Exactly the lines from the one containing "Luminox Pacific Diver Chronograph Men's Watch - XS.3144: 11" through the end of the entries, both ends included, are to be output.

=== Begin Enclosure ===

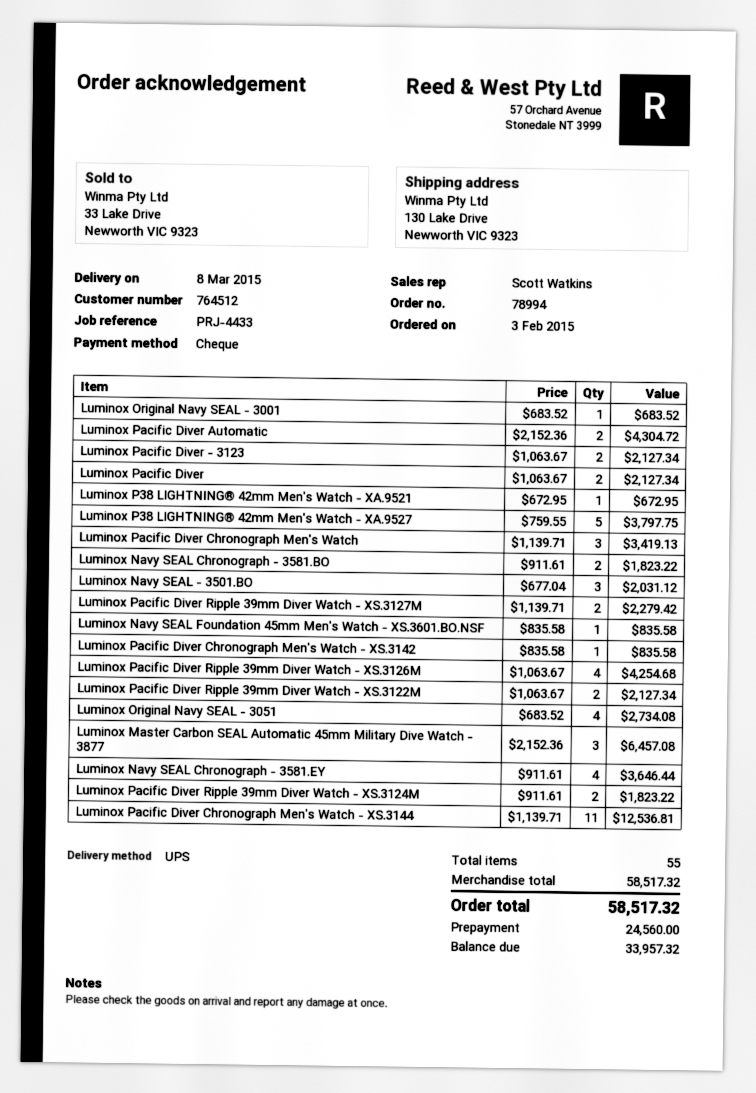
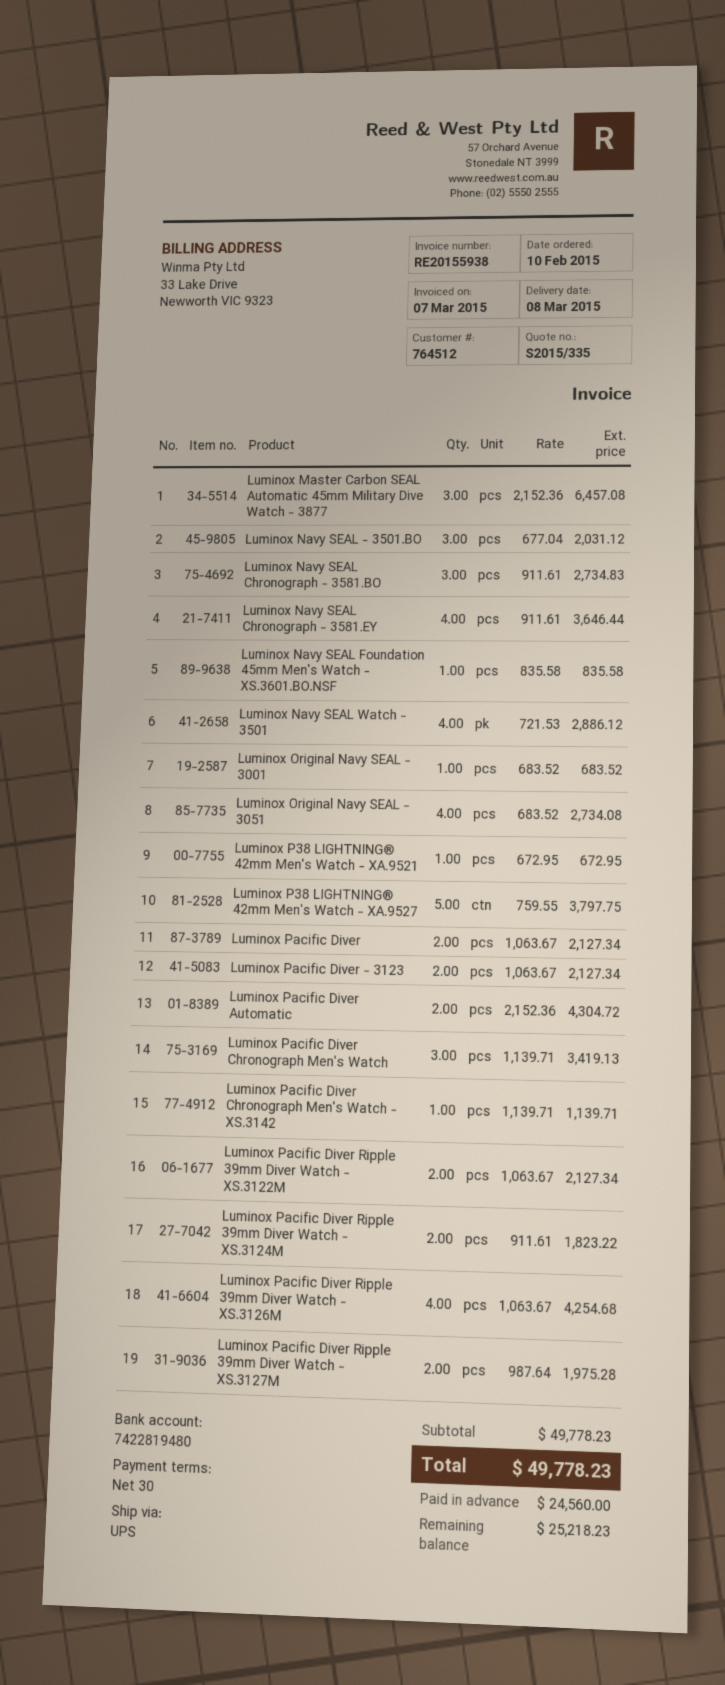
order date: 2015-02-03 -> 2015-02-10
Luminox Navy SEAL Chronograph - 3581.BO: 2 x 911.61 = 1823.22 -> 3 x 911.61 = 2734.83
Luminox Pacific Diver Ripple 39mm Diver Watch - XS.3127M: 2 x 1139.71 = 2279.42 -> 2 x 987.64 = 1975.28
Luminox Pacific Diver Chronograph Men's Watch - XS.3142: 1 x 835.58 = 835.58 -> 1 x 1139.71 = 1139.71
Luminox Pacific Diver Chronograph Men's Watch - XS.3144: 11 x 1139.71 = 12536.81 -> none
Luminox Navy SEAL Watch - 3501: none -> 4 x 721.53 = 2886.12
subtotal: 58517.32 -> 49778.23
total: 58517.32 -> 49778.23
balance: 33957.32 -> 25218.23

=== End Enclosure ===

Response for this exercise:
Luminox Pacific Diver Chronograph Men's Watch - XS.3144: 11 x 1139.71 = 12536.81 -> none
Luminox Navy SEAL Watch - 3501: none -> 4 x 721.53 = 2886.12
subtotal: 58517.32 -> 49778.23
total: 58517.32 -> 49778.23
balance: 33957.32 -> 25218.23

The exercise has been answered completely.